Yes, you can tell them no as they are just trying to "shake the tree' to see what your clients are willing to pay.  If they refuse as you go farther along (I have had only 2 clients have to pay), then you can offer maybe $3000 cash and no promissory note.  1 of my clients did a note for 5 years.  Another client was asked for $25k in a note and offered B of A $4k now and no note.  B of a took that.
They will always originally ask for a prom note, and cash contributions. At the very minimum it will be one or the other. Counter back zero immediately. I live in Arizona an anti deficiency state so I don't know if that makes a difference but the majority of the time they will accept zero.

Are your sellers able to contribute?  Do they have cash or assets?  Most of my sellers do not, and of course they've produced financial documents that support this.  Therefore I have them write a letter that says they do not currently have cash to bring to the table.  They do not feel their financial situation is stable enough to promise to pay back money, and they don't see any improvement in the near future.  Upload the letter into Equator.

 

I then counter the cash and promissory at '$0" each.  I have never had my counter turned down. 

 

Try this.  Good luck!

I always say no to promissary notes if the loan is covered by anit deficency law.
Most of our sellers say no to any note, but a few of the sellers have offered $1,000.00 to bring to the table as a token.  Some negotiators have outright acknowledged that a buyer coming up a little in price and the seller putting a small amount of cash is helpful in the countering process.
Be sure to ask the seller their thoughts first. Some sellers have no issue contributing to the loss. Don't assume they won't. Then if they can't or won't just negotiate it like you would any other deal. Negotiate until the sellers get the best deal they can then let them make a decision.

Rarely has the BOA negotiator looked at the docs in any detail.  When I get these demands, I'll go back to the bank statements, the financial statement, the hardship - rarely to the seller, and look them over.  For one thing, BOA forms do not ask for liabilities, just assets.  I sometimes have to beat the sellers "sensible" since most look at finances and one more painful piece of paper to jot down "something" and walk away.  I don't like seeing things like $5K income and $3K expenses/mo.  I don't know that I've ever had the numbers turn out like that after I point out (and sometimes it takes a mallet) that accuracy counts.  I also get plenty where they've added the house payments that they aren't making as expenses..

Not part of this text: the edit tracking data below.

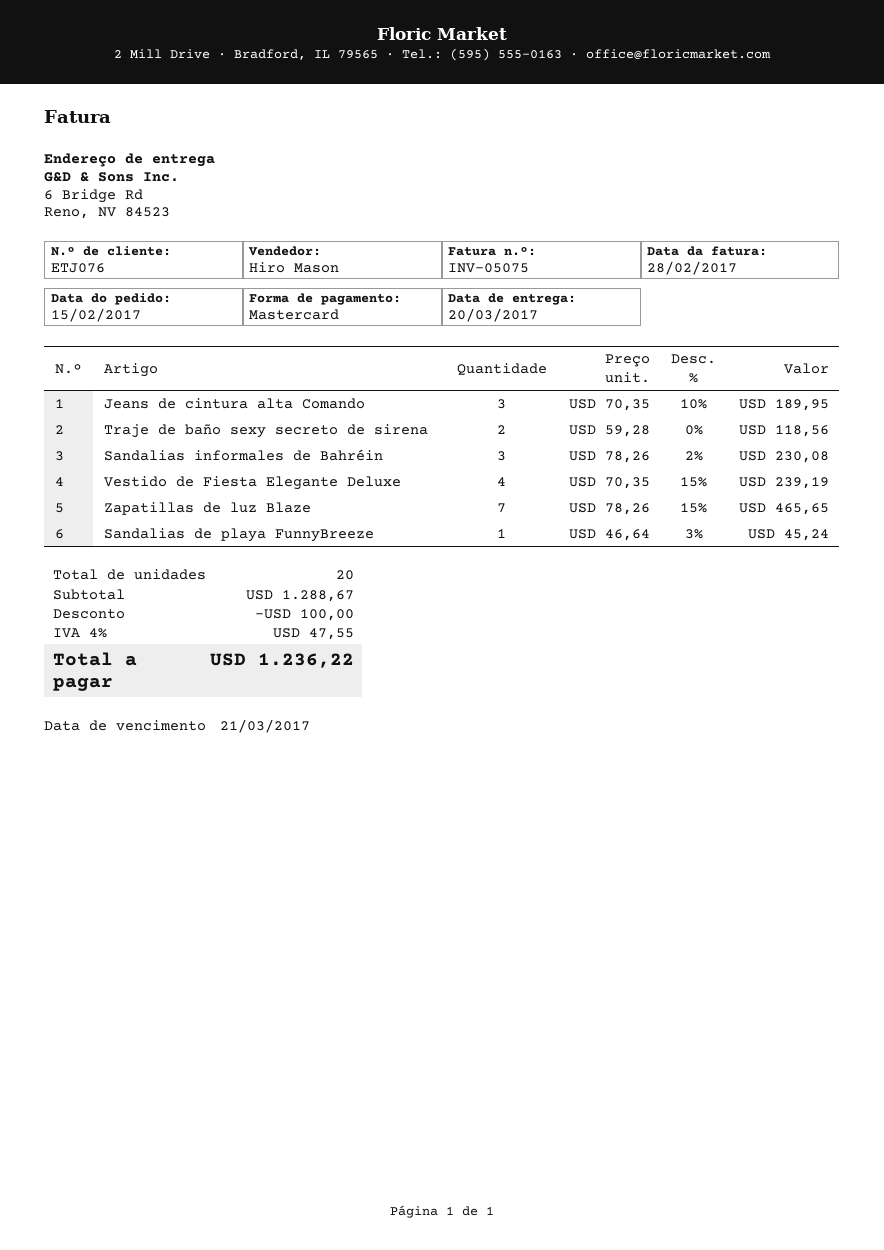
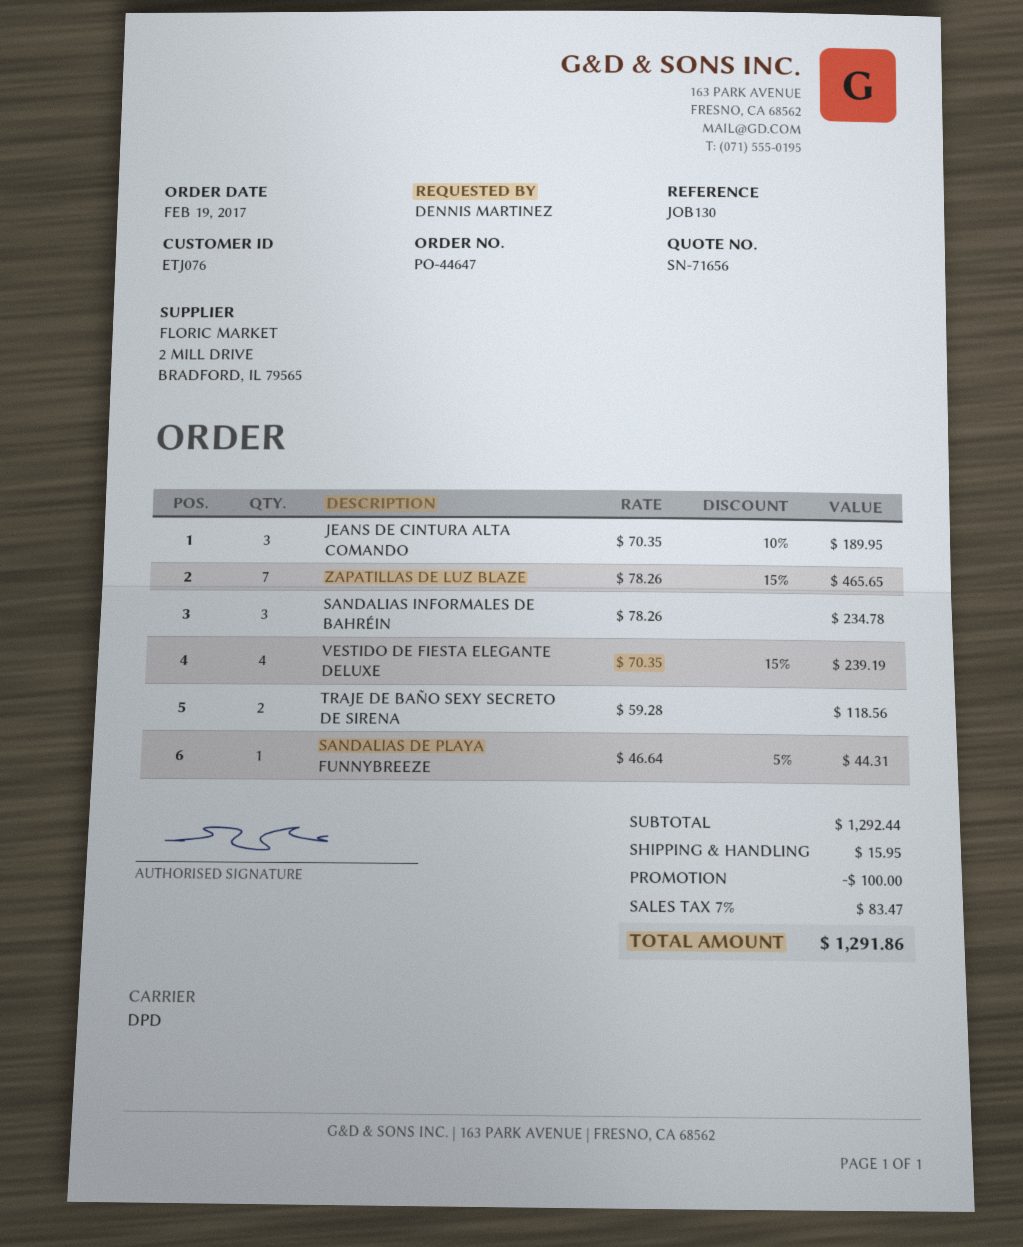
order date: 2017-02-15 -> 2017-02-19
Sandalias informales de Bahréin: 3 x 78.26 - 2% = 230.08 -> 3 x 78.26 = 234.78
Sandalias de playa FunnyBreeze: 1 x 46.64 - 3% = 45.24 -> 1 x 46.64 - 5% = 44.31
subtotal: 1288.67 -> 1292.44
shipping: none -> 15.95
tax: 4% = 47.55 -> 7% = 83.47
total: 1236.22 -> 1291.86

Anyway, I look at the hardship to refresh the situation for this file (sick? other issues?), look at the financial statement (and I will have added the liabilities on top of whatever form I have for BOA) and then look for unusual things in bank statements.  If I find something strange, as I have from time to time, I'll talk to the seller where I'll find that he sold all of his tools to help pay debts or his son lent him the money to help out, etc.  All good info.

 

Then I get the negotiator on the phone - can be a super problem at BOA, if you have an average or worse negotiator.  And I usually mention a point or two and then ask what I missed that suggests he has cash to bring to the table and is able to make future payments.  Very frequently, this is where they fold.  They know that they are shooting in the dark, I've mentioned some things which means I have  a pocketful of other arrows for them and they know that I know the docs inside and out and they can barely find them.

 

Once, I had a response about something on a credit report (not from a BOA negotiator but a WF one).  So, it is worth listening and not being pushy.  I may point out a couple more things or wait until I find out the story behind what he found.  (This one was a "new car" and the negotiator was for 2nd lien.  The negotiator pointed out that the car payment was more then what is owed to his bank - good point.  However, the car was not new, the old one was dead and this was a used one for transportation to get to work.  Yep, the info finished him off - but I was impressed at his work.)

 

The MI companies can be a real pain and look at things in more detail, but the BOA negotiators are told to go fishing - and it is almost always very obvious.

 

Anyway, if you go over the details, keep them straight in your head, that is usually enough right there to have the BOA negotiator wander away muttering - and you just take those things off of your counter - possible with some message, if appropriate - like seller's son has increased medical needs, no extra money now, certainly unable to pay an extra note - or whatever seems fitting.  Sometimes it is good to remind the negotiator when he looks at your counter that you are the one who didn't roll over when he pushed for $$.  Otherwise, as "meticulous" as they are, they may forget and throw it back in.. (yes, tongue in cheek)..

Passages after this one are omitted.